The emerging oral pathogen, Filifactor alocis, extends the functional lifespan of human neutrophils.

Periodontitis is a chronic inflammatory infectious disease that affects the integrity of tooth-supporting tissues and has adverse systemic consequences. Advances in sequencing technologies have uncovered organisms that are exclusively found in high numbers in periodontal lesions, such as the gram-positive anaerobic rod, Filifactor alocis. F. alocis can manipulate neutrophil effector functions, which allows the organism to survive within these granulocytes. Several neutrophil functions have been tested in the context of F. alocis challenge, but the effect of the organism on neutrophil apoptosis is still unknown. RNA sequencing of human neutrophils challenged with F. alocis showed that apoptosis pathways were differentially regulated. Compared to media-cultured controls, F. alocis-challenged neutrophils maintain their nuclear morphology, do not stain for Annexin V or 7-AAD, and have decreased DNA fragmentation.
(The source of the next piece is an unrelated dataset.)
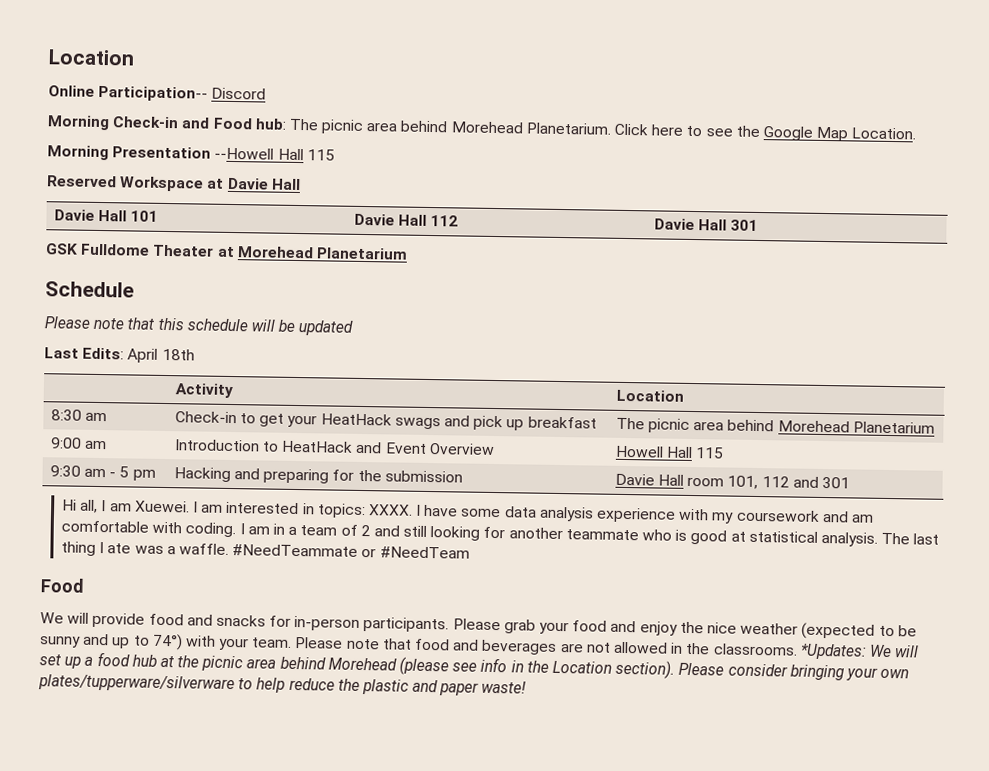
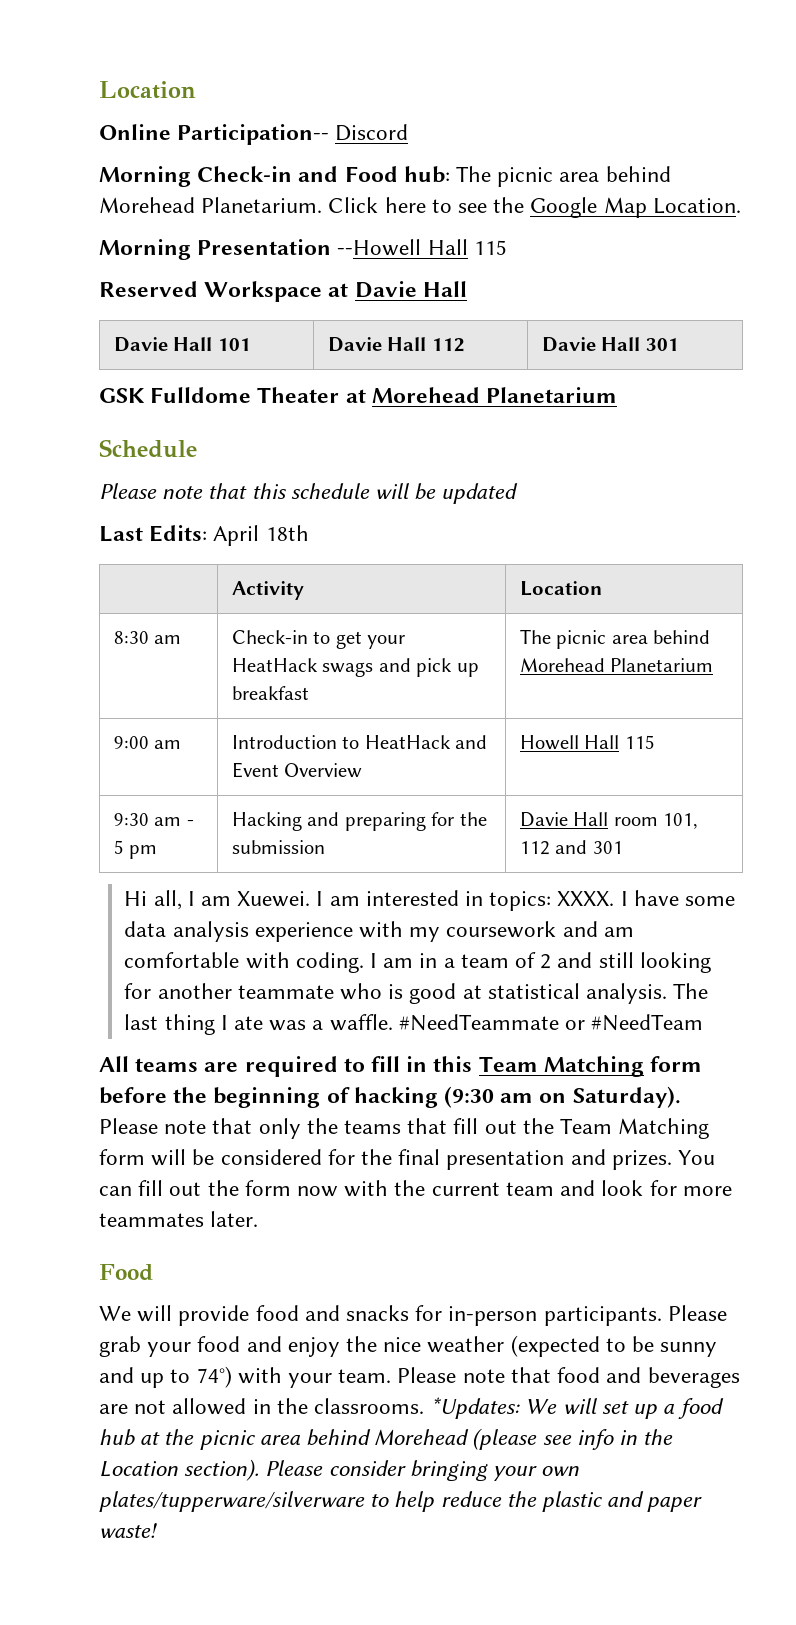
(470, 552) none -> [99,1056,703,1077] [99,1086,681,1108] [99,1118,710,1139] [99,1149,716,1170] [99,1180,732,1197] [99,1211,259,1227] // All teams are required to fill in this Team Matching form before the beginning of hacking (9:30 am on Saturday). Please note that only the teams that fill out the Team Matching form will be considered for the final presentation and prizes. You can fill out the form now with the current team and look for more teammates later.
Inhibition of apoptosis by F. alocis involved reduced caspase-3, -8, and - 9 activation and upregulation of important anti-apoptotic proteins. Prolonged lifespan was dependent on contact through TLR2/6, and F. alocis-challenged neutrophils retained their functional capacity to induce inflammation for longer timepoints. This is the first in-depth characterization of neutrophil apoptotic programs in response to an oral pathogen and provides key information on how bacteria manipulate immune cell mechanisms to maintain a dysregulated inflammatory response.